ASHGABAT, Turkmenistan, October 6. A roundtable discussion in Ashgabat has launched a two-year project on sustainable agricultural soil management, organized jointly by the Ministry of Agriculture of Turkmenistan and the Food and Agriculture Organization of the United Nations (FAO), Trend reports.
The initiative is strategically formulated to enhance and
propagate optimal methodologies in soil stewardship nationwide.
The gathering convened a consortium of experts from the Ministry of
Agriculture, personnel from the Land Resources Service and
agrochemical laboratories, delegates from research institutes,
officials from the Ministry of Environmental Protection, and
stakeholders from farmers' associations.
In recent years, Turkmenistan has been steadily introducing modern technologies in land management. Among the key initiatives supported by FAO are the Global Soil Doctors Programme, which trains specialists in soil diagnostics and has already piloted field training in the Dashoguz region, and the CACILM-2 project on integrated natural resource management, which introduced erosion and salinization control technologies.

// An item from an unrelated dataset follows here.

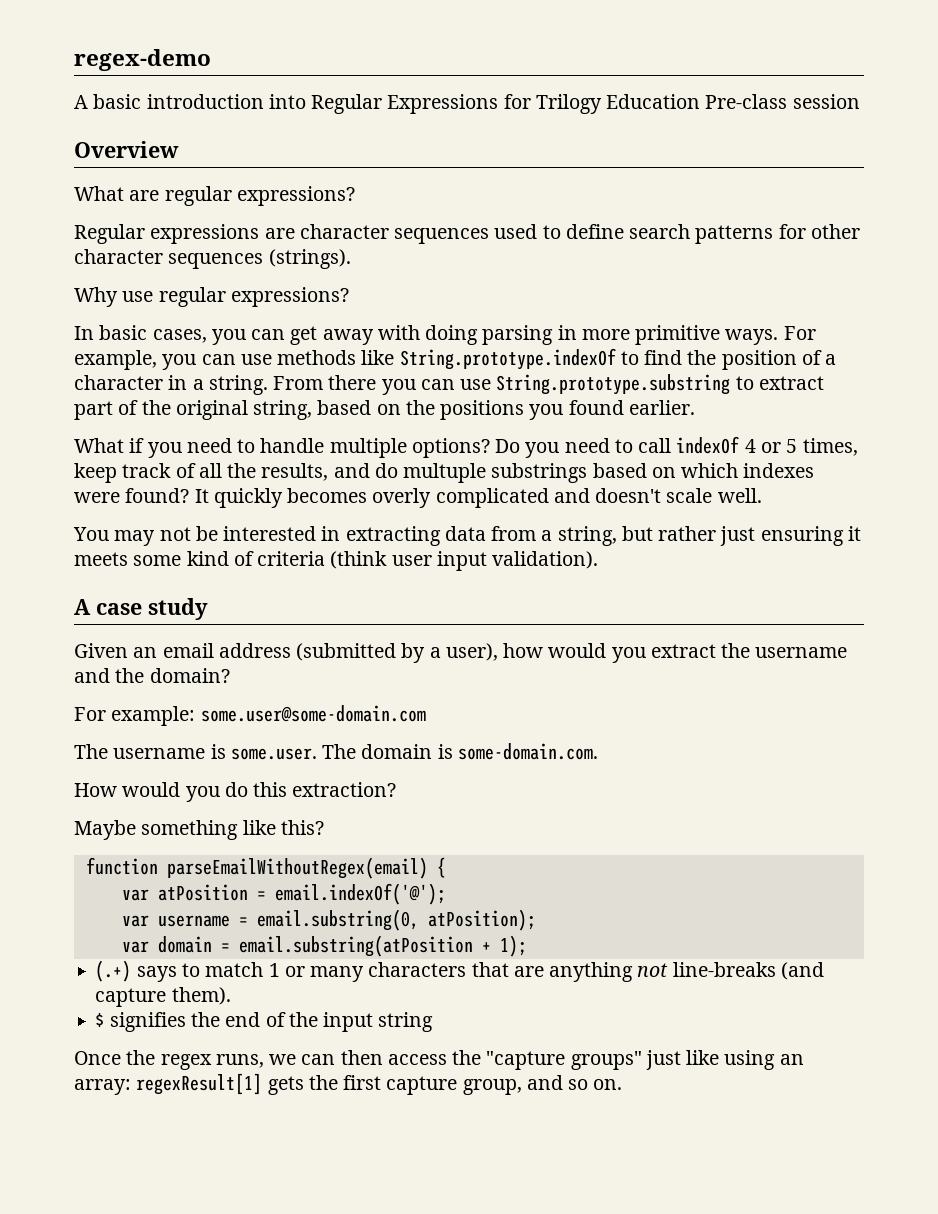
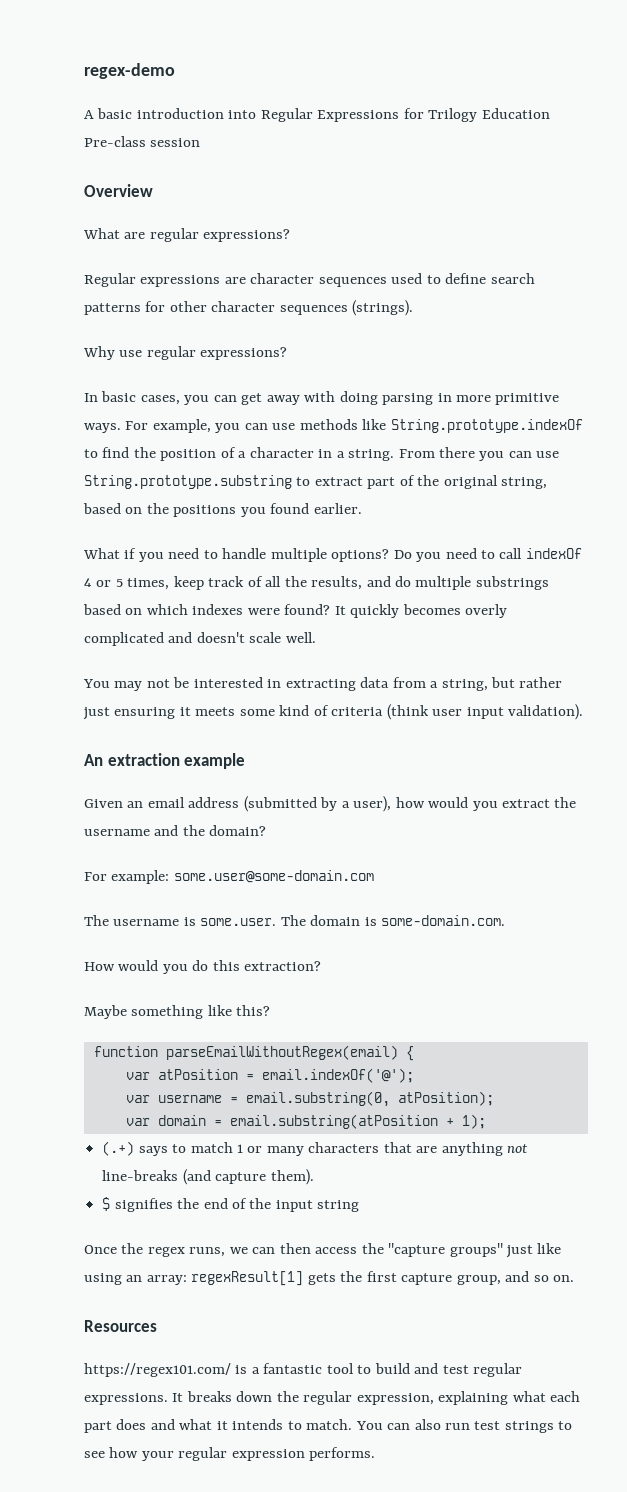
[403,463,487,483] multuple -> [415,576,472,590] multiple
[74,598,208,620] A case study -> [84,753,246,769] An extraction example
(623, 1084) none -> [84,1320,157,1332] [84,1363,523,1377] [84,1391,581,1405] [84,1419,573,1433] [84,1447,376,1461] // Resources // https://regex101.com/ is a fantastic tool to build and test regular expressions. It breaks down the regular expression, explaining what each part does and what it intends to match. You can also run test strings to see how your regular expression performs.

The CACILM-2 initiative (Central Asian Countries Initiative for Land Management Phase 2) represented a collaborative effort between FAO and GEF, aimed at enhancing the scalability of Integrated Natural Resources Management (INRM) across the agricultural landscapes of Central Asia and Turkey, particularly those impacted by drought and salinity challenges. Initiated in 2018, the initiative sought to operationalize sustainable land management (SLM) methodologies, enhance the adaptive capacity of rural communities in response to climate variability, mitigate desertification processes, and optimize resource utilization efficiency.